## EXERCISE DESCRIPTION
Search the records for the word "installing". Copy every line where it appears.

## RECORDED INFORMATION
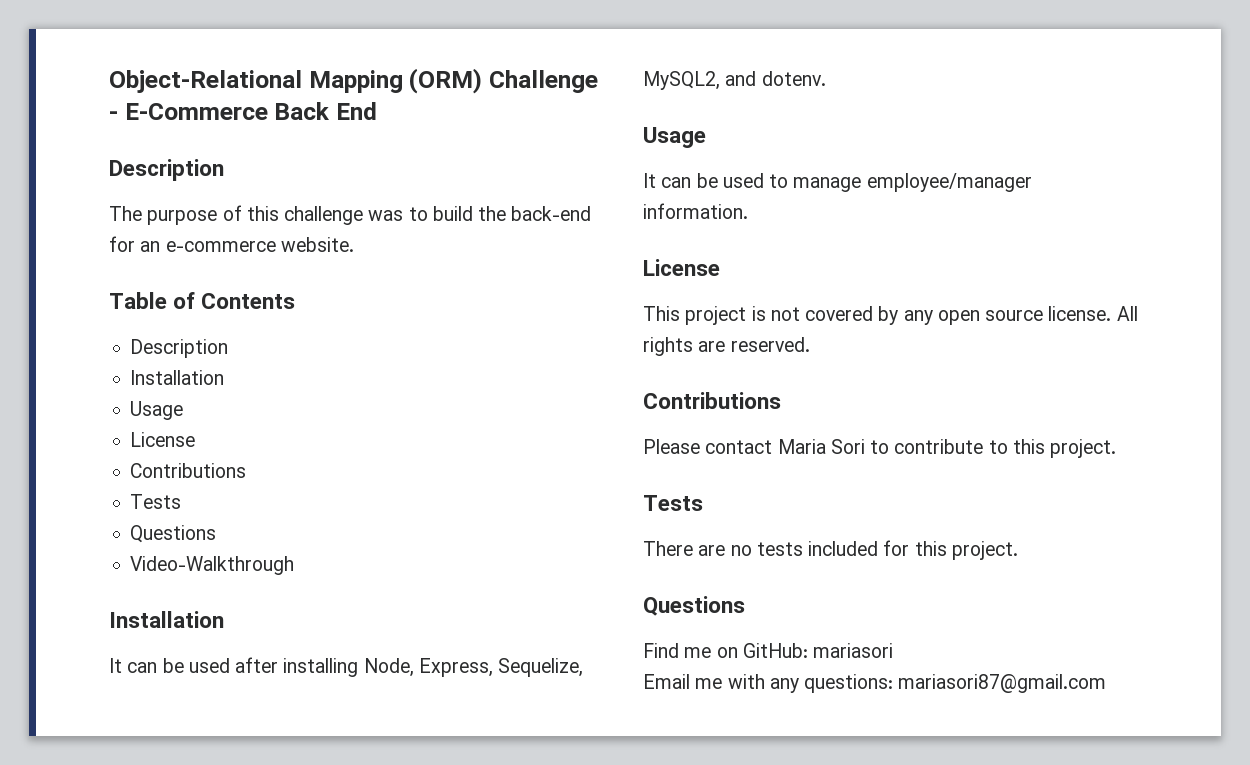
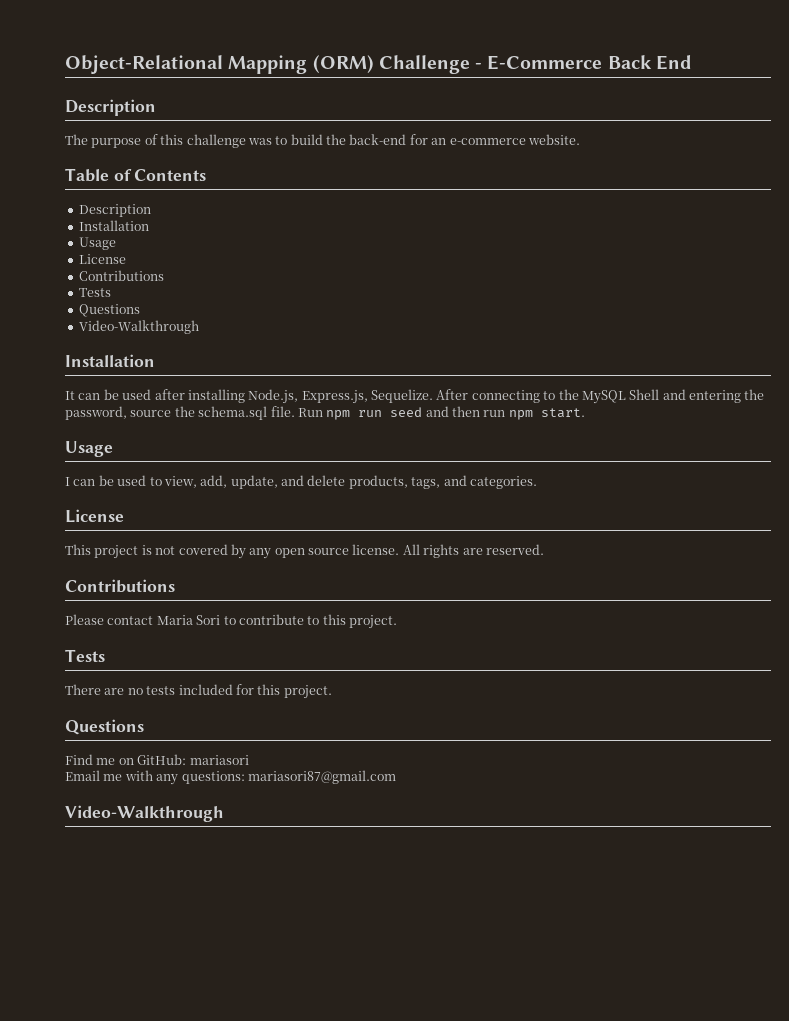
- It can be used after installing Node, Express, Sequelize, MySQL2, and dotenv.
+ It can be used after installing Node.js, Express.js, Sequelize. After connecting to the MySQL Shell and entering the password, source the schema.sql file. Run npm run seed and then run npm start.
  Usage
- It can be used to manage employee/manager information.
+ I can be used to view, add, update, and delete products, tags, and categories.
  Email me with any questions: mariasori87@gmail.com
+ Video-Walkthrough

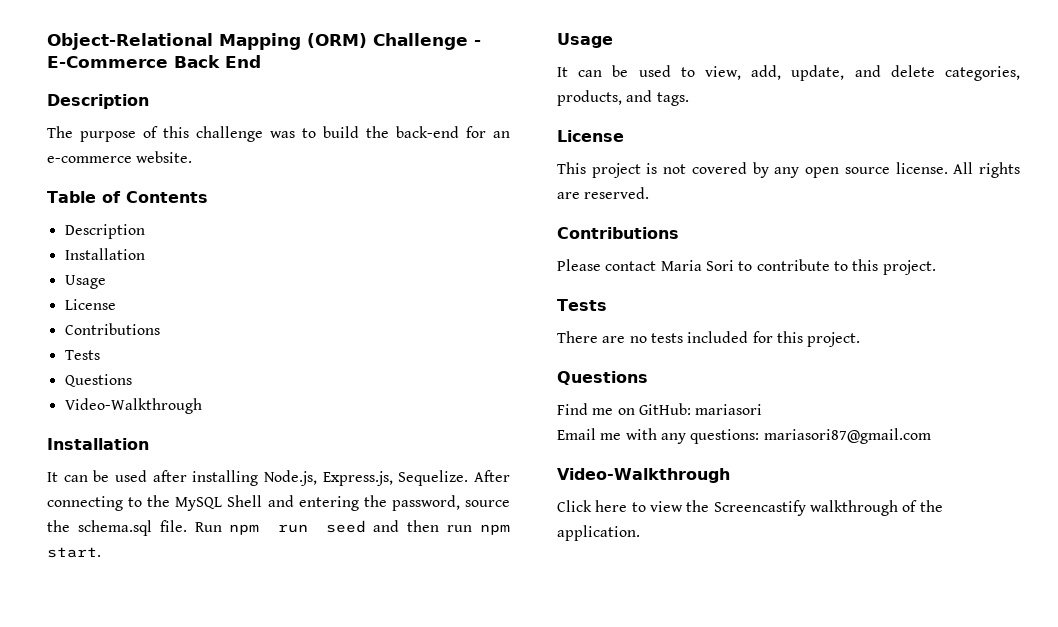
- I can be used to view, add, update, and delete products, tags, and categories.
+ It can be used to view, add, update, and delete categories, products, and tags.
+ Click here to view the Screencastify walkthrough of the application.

## ANSWER
- It can be used after installing Node, Express, Sequelize, MySQL2, and dotenv.
+ It can be used after installing Node.js, Express.js, Sequelize. After connecting to the MySQL Shell and entering the password, source the schema.sql file. Run npm run seed and then run npm start.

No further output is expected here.